### WHAT YOU SHOULD DO
Filter task. Return each line of the material that holds the string "ivonet".

### INFORMATION GIVEN

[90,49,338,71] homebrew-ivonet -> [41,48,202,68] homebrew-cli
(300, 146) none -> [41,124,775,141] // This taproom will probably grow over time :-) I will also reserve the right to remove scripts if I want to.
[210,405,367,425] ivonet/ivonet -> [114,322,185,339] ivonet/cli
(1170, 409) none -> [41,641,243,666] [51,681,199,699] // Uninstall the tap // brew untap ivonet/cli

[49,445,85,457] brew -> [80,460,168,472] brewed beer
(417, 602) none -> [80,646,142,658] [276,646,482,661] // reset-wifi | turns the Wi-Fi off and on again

---

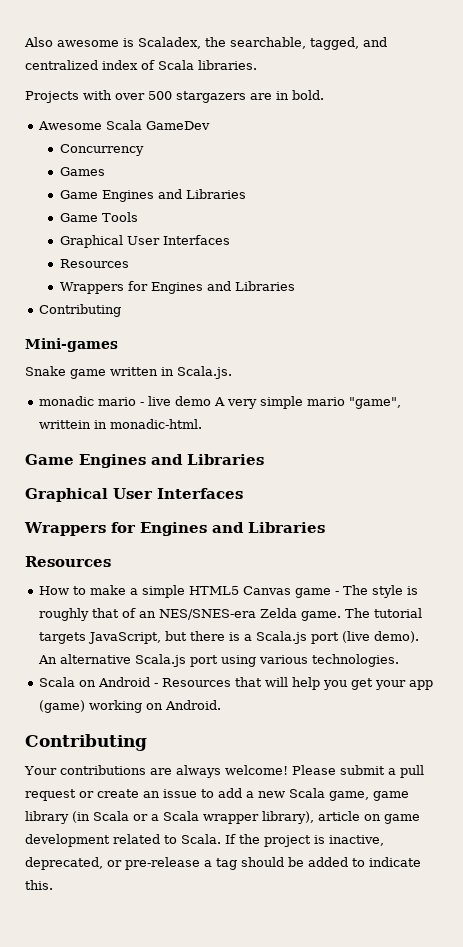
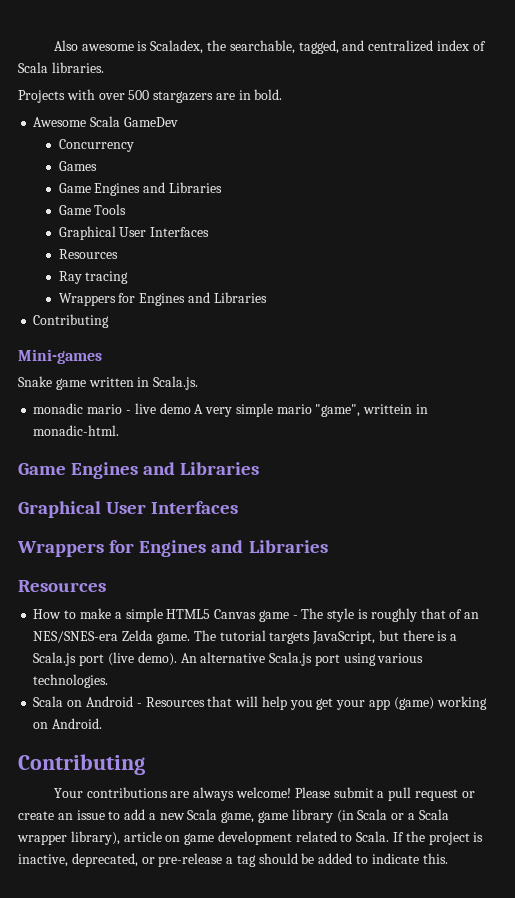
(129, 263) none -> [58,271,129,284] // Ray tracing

==

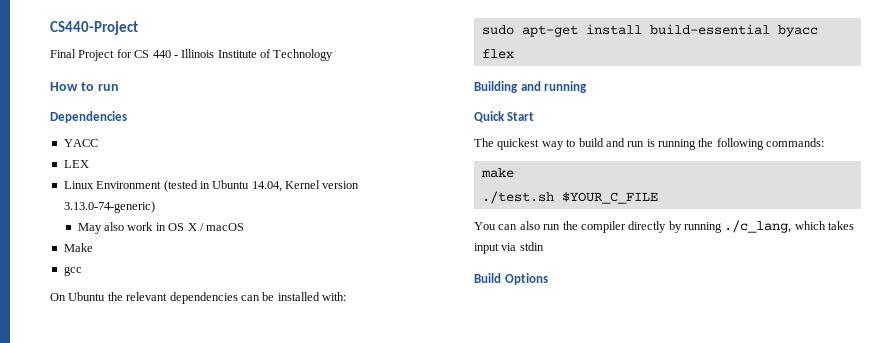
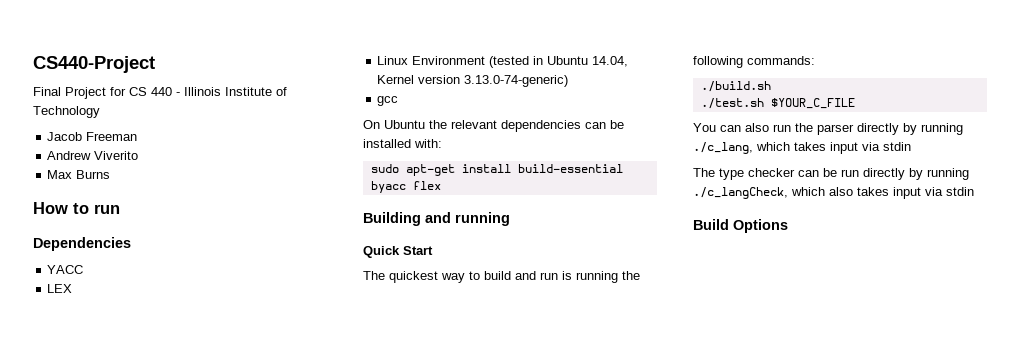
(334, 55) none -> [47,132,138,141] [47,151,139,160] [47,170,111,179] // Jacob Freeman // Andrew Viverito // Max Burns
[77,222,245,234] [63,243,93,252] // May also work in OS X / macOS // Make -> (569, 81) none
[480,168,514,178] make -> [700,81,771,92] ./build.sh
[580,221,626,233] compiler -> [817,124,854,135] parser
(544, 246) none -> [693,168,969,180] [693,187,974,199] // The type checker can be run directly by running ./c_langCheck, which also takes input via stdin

### ANSWER SPACE
[90,49,338,71] homebrew-ivonet -> [41,48,202,68] homebrew-cli
[210,405,367,425] ivonet/ivonet -> [114,322,185,339] ivonet/cli
(1170, 409) none -> [41,641,243,666] [51,681,199,699] // Uninstall the tap // brew untap ivonet/cli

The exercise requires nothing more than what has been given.